Fit the data processor.

Called before convert and reverse_convert.

Parameters:

metadata (Metadata, optional) – Metadata. Defaults to None.

static attach_columns(tabular_data: DataFrame, new_columns: DataFrame) DataFrame#

Attach additional columns to an existing DataFrame.

Parameters:
  • tabular_data (-) – The original DataFrame.

  • new_columns (-) – The DataFrame containing additional columns to be attached.

Returns:

The DataFrame with new_columns attached.

Return type:

  • result_data (pd.DataFrame)

Raises:

- ValueError – If the number of rows in tabular_data and new_columns are not the same.

check_fitted()#

Check if the processor is fitted.

Raises:

SynthesizerProcessorError – If the processor is not fitted.

convert(raw_data: DataFrame) DataFrame[source]#

Convert method to convert datetime samples into timestamp.

Parameters:

raw_data (-) – Unprocessed table data

static convert_datetime_columns(datetime_column_list, datetime_formats, processed_data)[source]#

Convert datetime columns in processed_data from string to timestamp (int)

Parameters:
  • datetime_column_list (-) – List of columns that are date time type

  • processed_data (-) – Processed table data

Returns:

Processed table data with datetime columns converted to timestamp

Return type:

  • result_data (pd.DataFrame)

static convert_timestamp_to_datetime(timestamp_column_list, format_dict, processed_data)[source]#

Convert timestamp columns to datetime format in a DataFrame.

Parameters:
  • timestamp_column_list (-) – List of column names in the DataFrame which are of timestamp type.

  • datetime_column_dict (-) – Dictionary with column names as keys and datetime format as values.

  • processed_data (-) – DataFrame containing the processed data.

Returns:

DataFrame with timestamp columns converted to datetime format.

Return type:

  • result_data (pd.DataFrame)

Todo

if the value <0, the result will be No Datetime, try to fix it.

datetime_columns: list#

List to store the columns that are of datetime type.

datetime_formats: Dict#

Dictionary to store the datetime formats for each column, with default value as an empty string.

dead_columns: list#

List to store columns that are no longer needed or to be removed.

fit(metadata: Metadata | None = None, **kwargs: dict[str, Any])[source]#

Fit method for datetime formatter, the datetime column and datetime format need to be recorded.

If there is a column without format, the default format will be used for output (this may cause some problems).

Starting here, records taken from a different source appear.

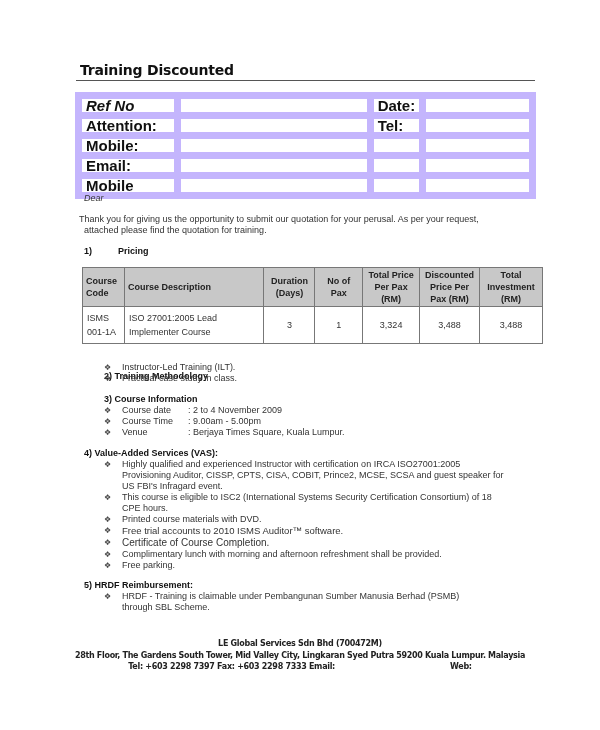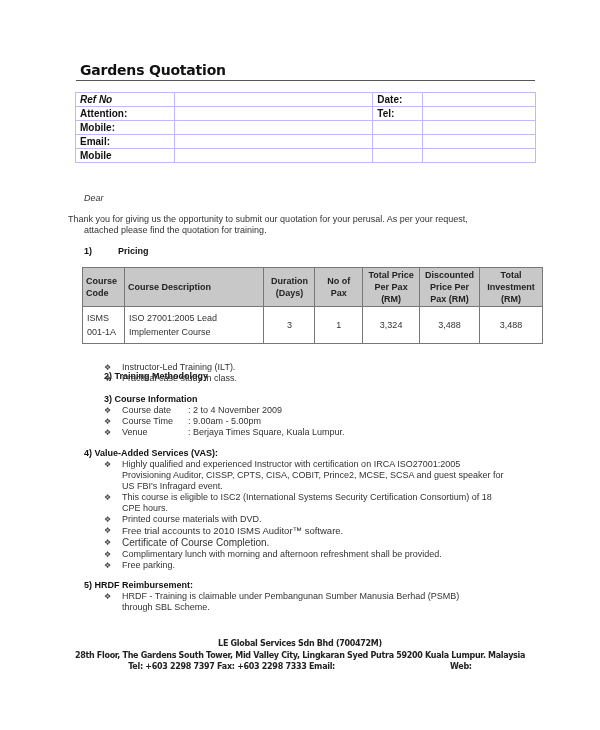"Gardens Quotation" div.title { text: Gardens Quotation -> Training Discounted }
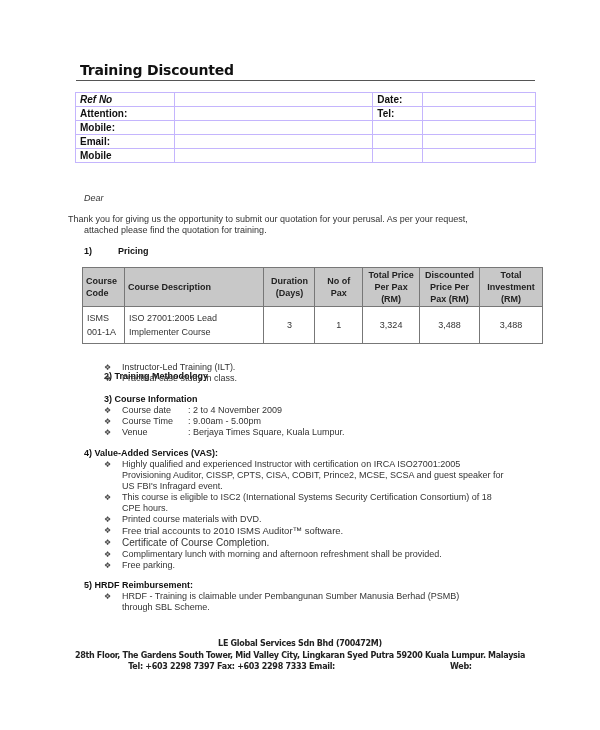"Ref No" .info td { border: 1px solid #c4b5fd -> 7px solid #c4b5fd; font-size: 10px -> 15px }
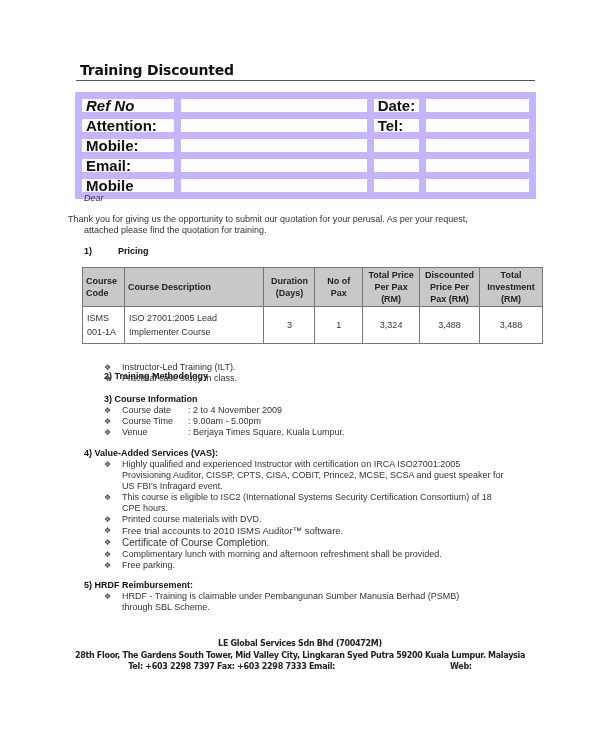"Thank you for giving us" div.p { left: 68px -> 79px }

Formatter need to use metadata to record which columns belong to datetime type, and convert timestamp back to datetime type during post-processing.

fitted = False#
static remove_columns(tabular_data: DataFrame, column_name_to_remove: list) DataFrame#

Remove specified columns from the input tabular data.

Parameters:
  • tabular_data (-) – Processed tabular data

  • column_name_to_remove (-) – List of column names to be removed

Returns:

Tabular data with specified columns removed

Return type:

  • result_data (pd.DataFrame)

reverse_convert(processed_data: DataFrame) DataFrame[source]#

reverse_convert method for datetime formatter.

Does not require any action.